As traditional revenue streams dry up and operational costs soar, office technology dealers find themselves in an urgent “margin call” — a critical need to reassess and reinvent their business strategies to maintain profitability. However, the conditions that are forcing dealers to reassess and reinvent their businesses are the same forces that are making it insanely tough to pull off.  

The road forward may look daunting, but it’s navigable. By embracing new technologies and business models, and getting a handle for the “new way of doing things,” you can turn the tide on your shrinking margins.   

Current challenges

Most dealers are struggling to deal with declining print volumes, increasing costs, and fierce competition — not only from other dealers, but also from direct OEM sales operations and other technologies that are eating up IT budgets. These challenges are making it difficult for dealers to make the necessary adjustments to remain relevant, competitive and growth-oriented.   

Declining print volumes. Office print volumes have recovered somewhat since the prime of the pandemic. Analysts at Keypoint Intelligence estimate that as much as 20% of annual print volumes are lost forever. From this new baseline, we can expect volumes to erode slowly at first, but increasingly faster as we approach the end of the decade. According to IDC, we can expect “page volumes to decline modestly” in 2024, followed by “steeper declines … in 2025.” With businesses doubling down on DX and eager to invest in AI solutions, reliance on paper — and thus, print — will decline proportionately. 
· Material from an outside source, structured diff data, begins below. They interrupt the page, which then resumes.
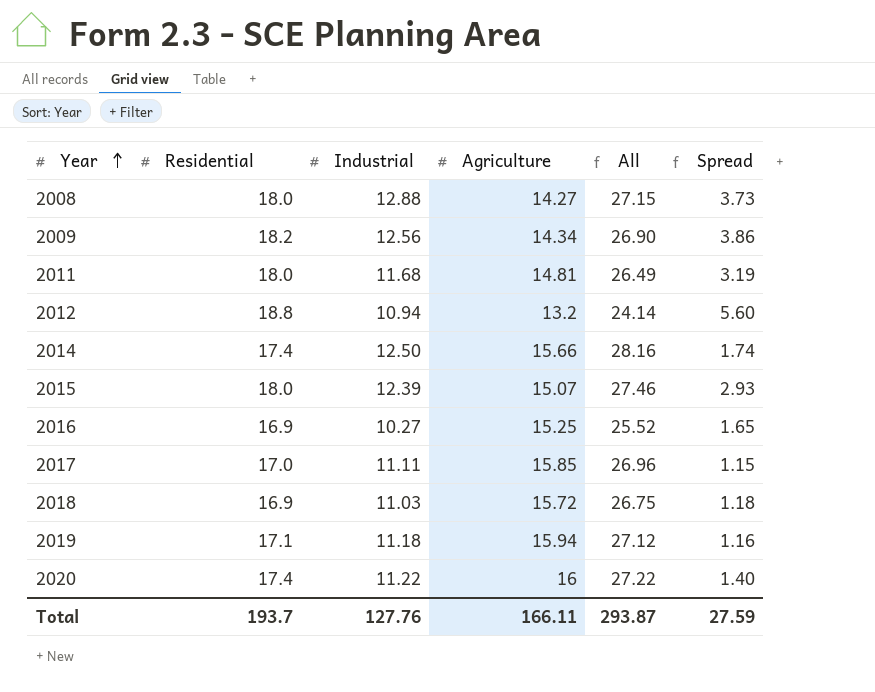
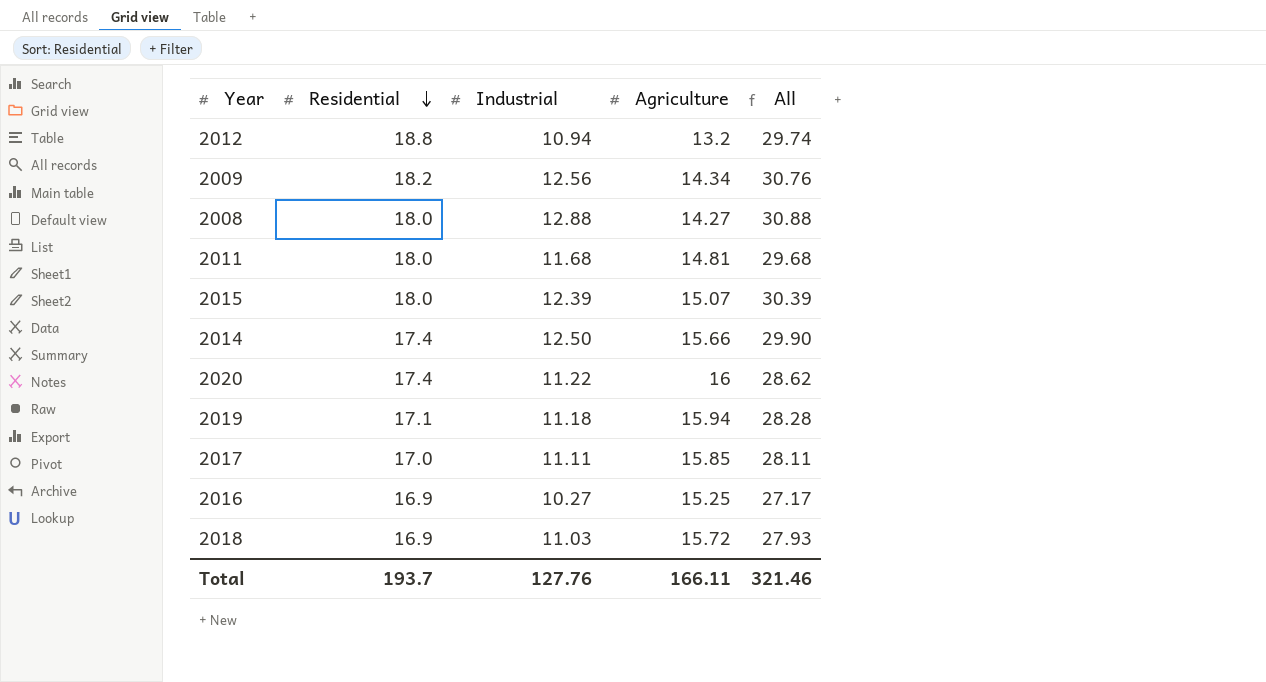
row order: Year ascending -> Residential descending
column Spread | formula: [Residential] - [Agriculture] -> none
column All | formula: [Industrial] + [Agriculture] -> [Residential] + [Industrial]
Total | All: 293.87 -> 321.46

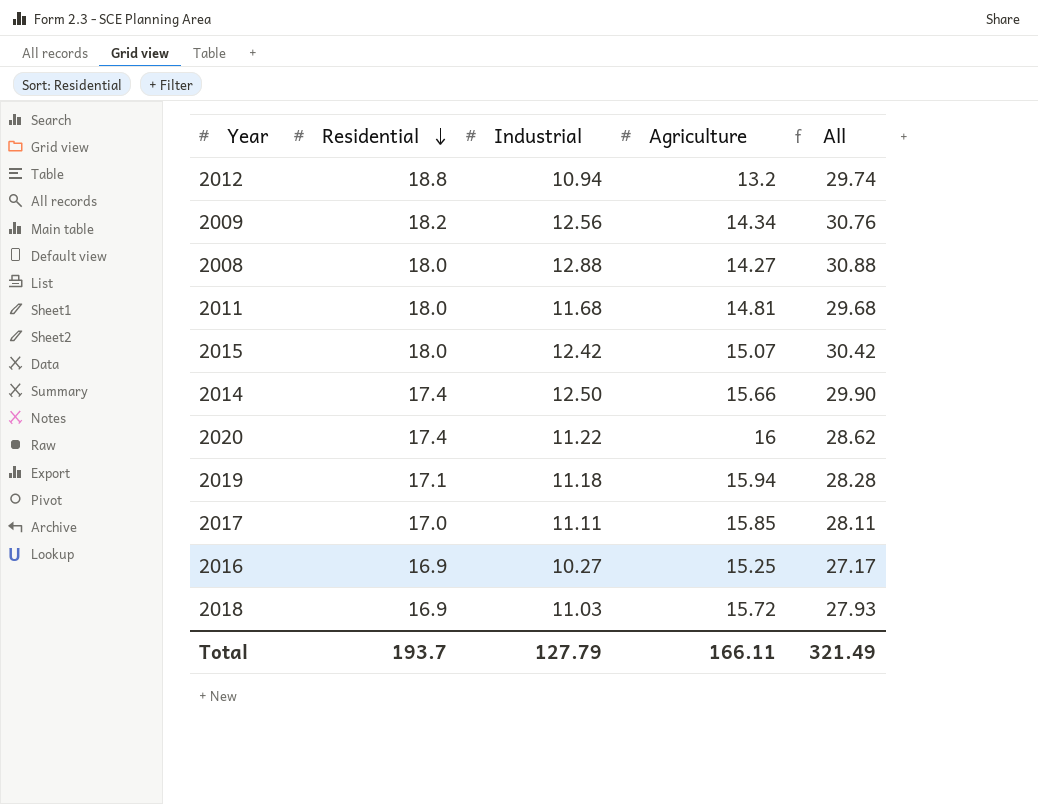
2015 | Industrial: 12.39 -> 12.42
2015 | All: 30.39 -> 30.42
Total | Industrial: 127.76 -> 127.79
Total | All: 321.46 -> 321.49

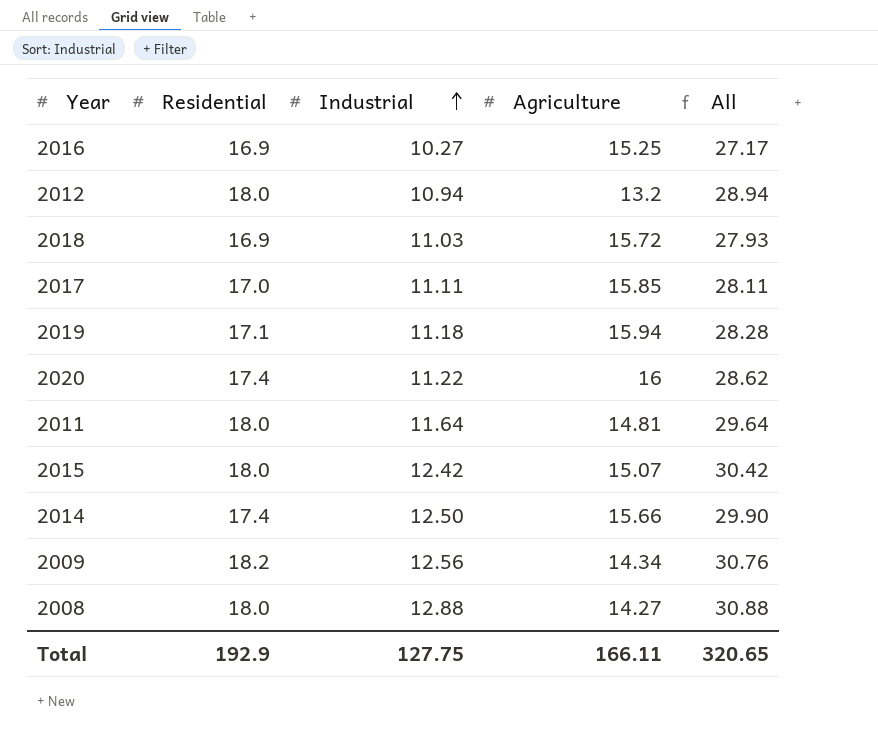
row order: Residential descending -> Industrial ascending
2012 | Residential: 18.8 -> 18.0
2012 | All: 29.74 -> 28.94
2011 | Industrial: 11.68 -> 11.64
2011 | All: 29.68 -> 29.64
Total | Residential: 193.7 -> 192.9
Total | Industrial: 127.79 -> 127.75
Total | All: 321.49 -> 320.65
Price pressures and rising costs. Competition among dealers is at an all-time high, and it’s having an unsavory impact on the overall value of print. Margins are getting squeezed on two sides. On one side, there is less reliance on print, and its decreasing value limits how much money dealers can expect to take in each year. On the other side, accelerating labor costs and inflationary forces are increasingly driving up the cost of doing business. This uptick is not merely a bump in the road; it’s reshaping the financial landscape for dealers who are struggling to maintain margins while keeping pricing competitive.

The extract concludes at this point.